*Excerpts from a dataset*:
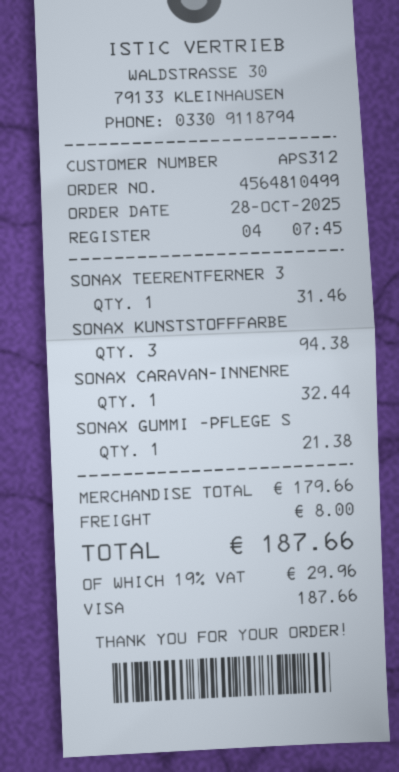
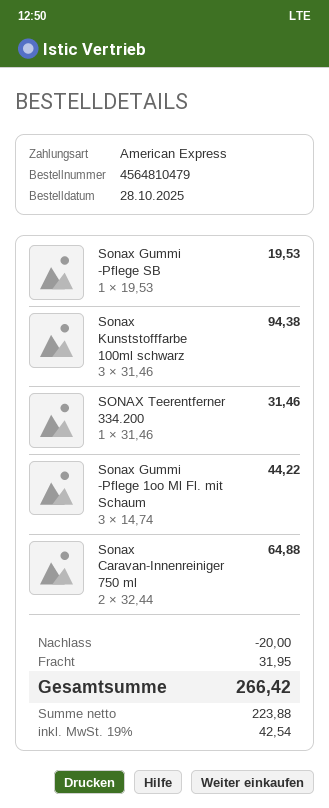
order number: 4564810499 -> 4564810479
payment method: Visa -> American Express
SONAX CARAVAN-INNENRE: 1 for 32.44 -> 2 for 64.88
SONAX GUMMI -PFLEGE S: 1 for 21.38 -> 1 for 19.53
Sonax Gummi -Pflege 1oo Ml Fl. mit Schaum: none -> 3 for 44.22
discount: none -> 20.00
shipping: 8.00 -> 31.95
tax: 19% = 29.96 -> 19% = 42.54
total: 187.66 -> 266.42

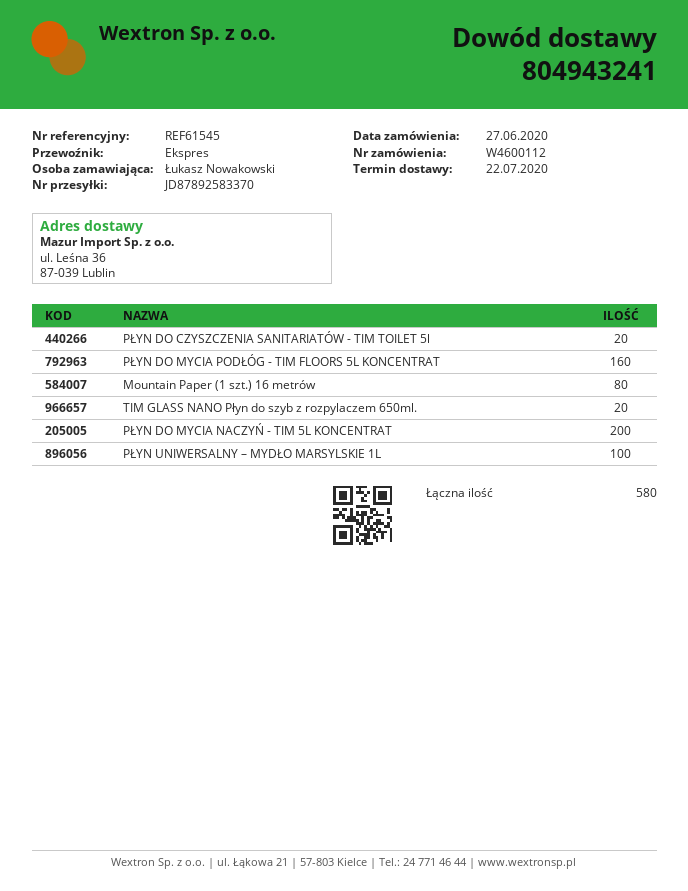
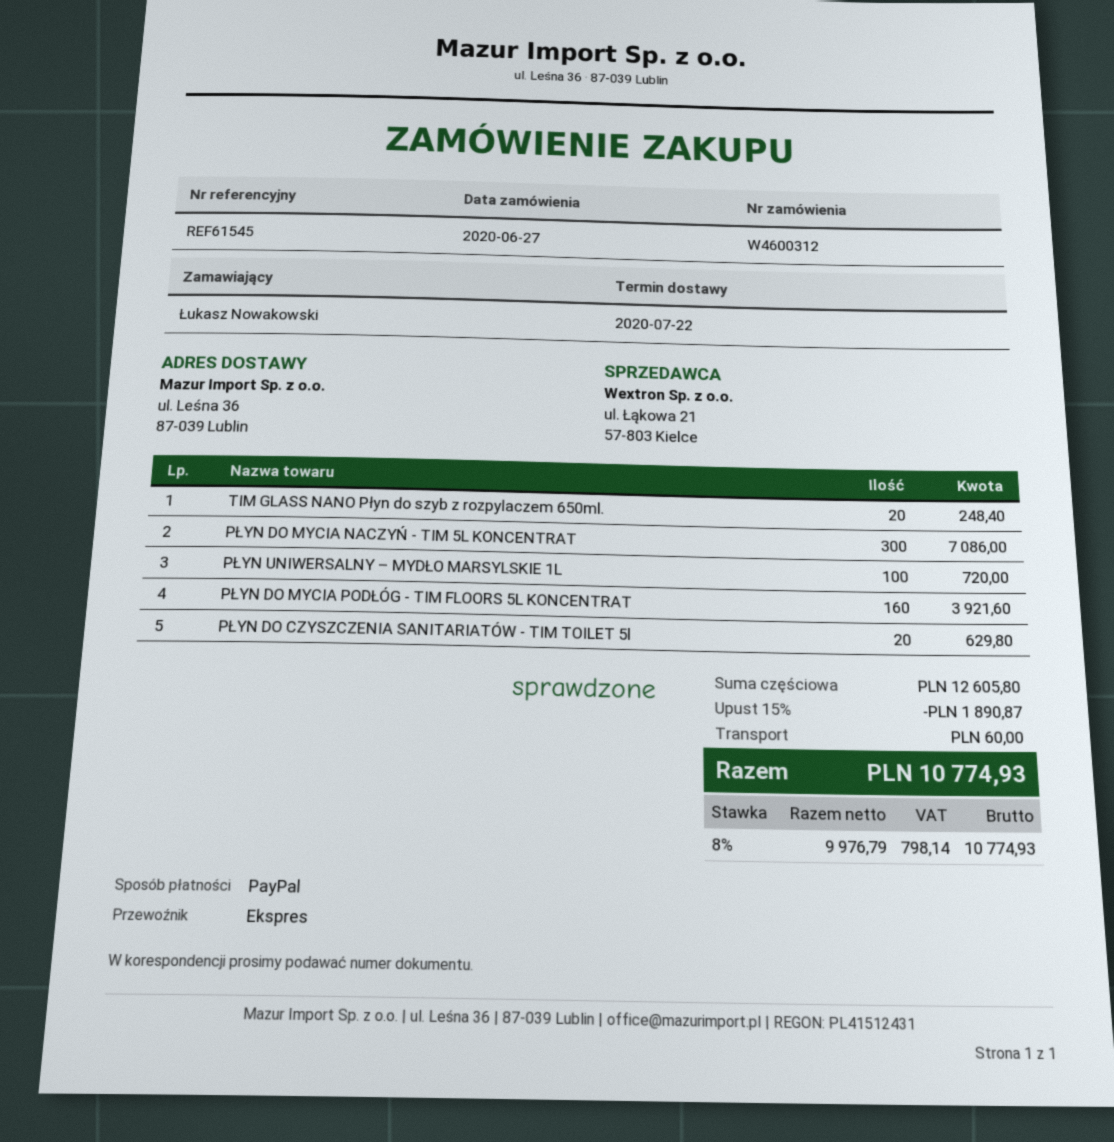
order number: W4600112 -> W4600312
Mountain Paper (1 szt.) 16 metrów: 80 -> none
PŁYN DO MYCIA NACZYŃ - TIM 5L KONCENTRAT: 200 -> 300

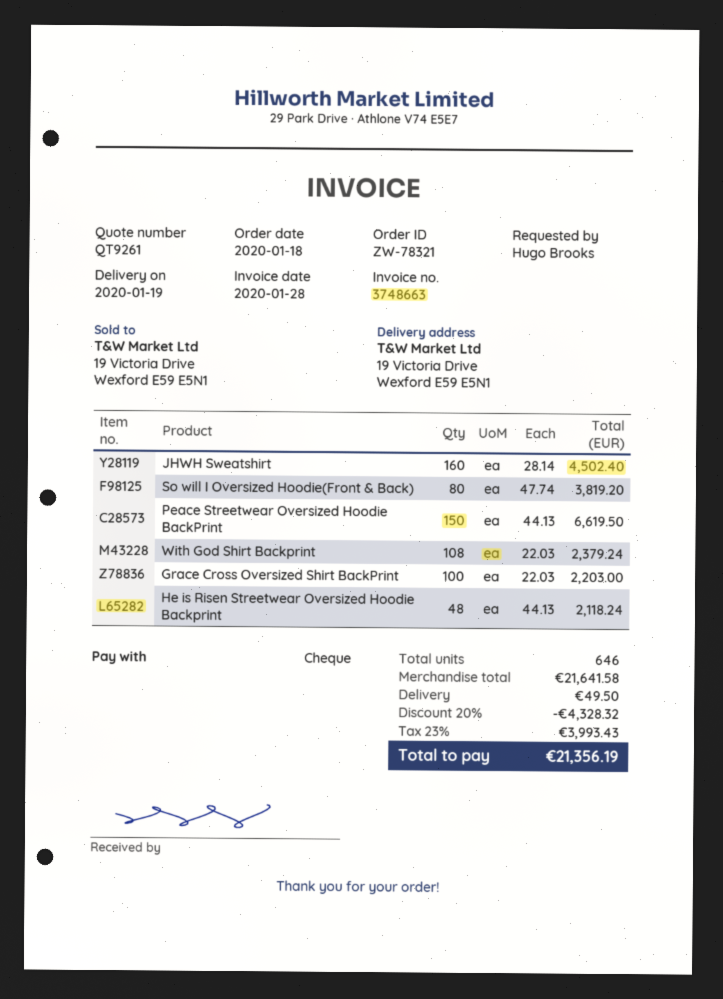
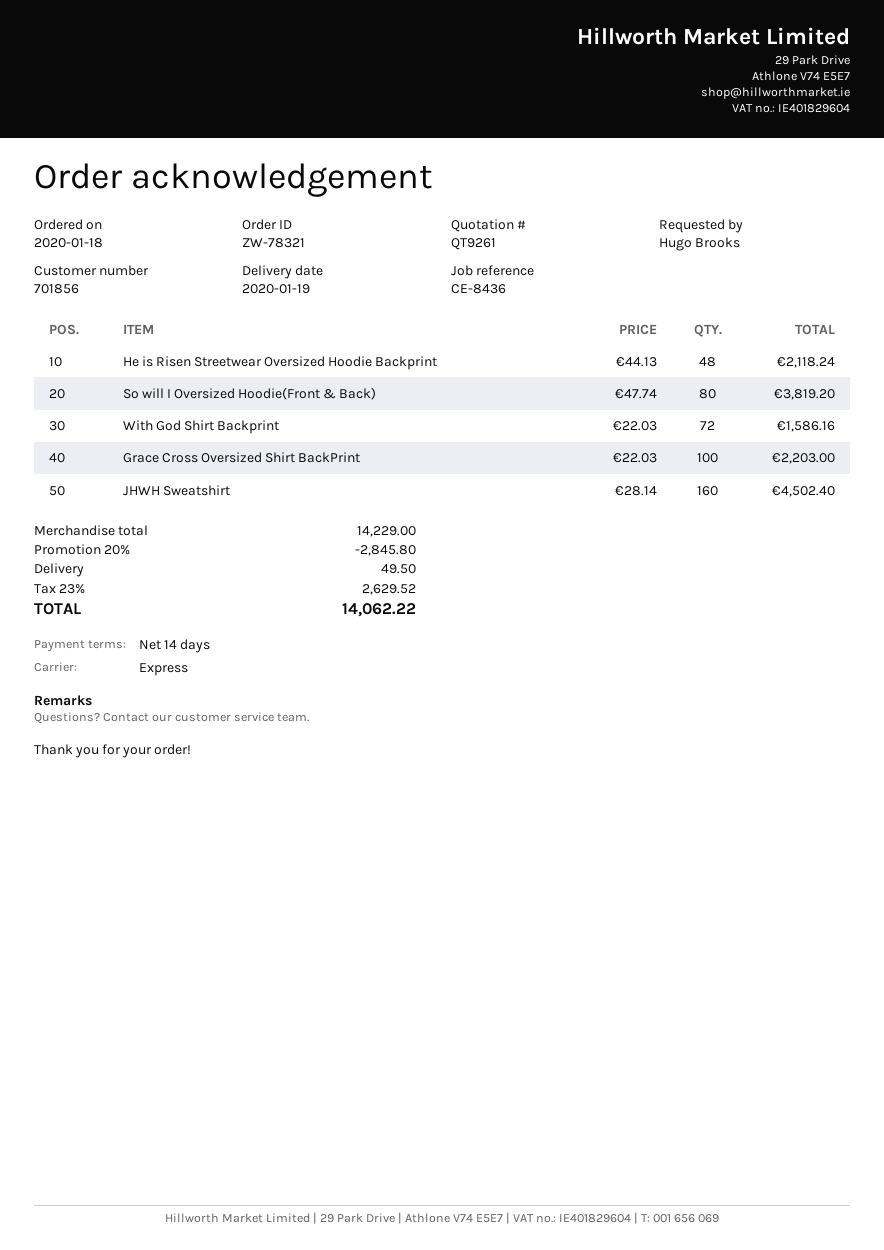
Peace Streetwear Oversized Hoodie BackPrint: 150 x 44.13 = 6619.50 -> none
With God Shirt Backprint: 108 x 22.03 = 2379.24 -> 72 x 22.03 = 1586.16
subtotal: 21641.58 -> 14229.00
discount: 20% = 4328.32 -> 20% = 2845.80
tax: 23% = 3993.43 -> 23% = 2629.52
total: 21356.19 -> 14062.22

*TASK DESCRIPTION*:
Repeat each line of the records above exactly, but do not copy the pictures.

*ANSWER BOX*:
order number: 4564810499 -> 4564810479
payment method: Visa -> American Express
SONAX CARAVAN-INNENRE: 1 for 32.44 -> 2 for 64.88
SONAX GUMMI -PFLEGE S: 1 for 21.38 -> 1 for 19.53
Sonax Gummi -Pflege 1oo Ml Fl. mit Schaum: none -> 3 for 44.22
discount: none -> 20.00
shipping: 8.00 -> 31.95
tax: 19% = 29.96 -> 19% = 42.54
total: 187.66 -> 266.42

order number: W4600112 -> W4600312
Mountain Paper (1 szt.) 16 metrów: 80 -> none
PŁYN DO MYCIA NACZYŃ - TIM 5L KONCENTRAT: 200 -> 300

Peace Streetwear Oversized Hoodie BackPrint: 150 x 44.13 = 6619.50 -> none
With God Shirt Backprint: 108 x 22.03 = 2379.24 -> 72 x 22.03 = 1586.16
subtotal: 21641.58 -> 14229.00
discount: 20% = 4328.32 -> 20% = 2845.80
tax: 23% = 3993.43 -> 23% = 2629.52
total: 21356.19 -> 14062.22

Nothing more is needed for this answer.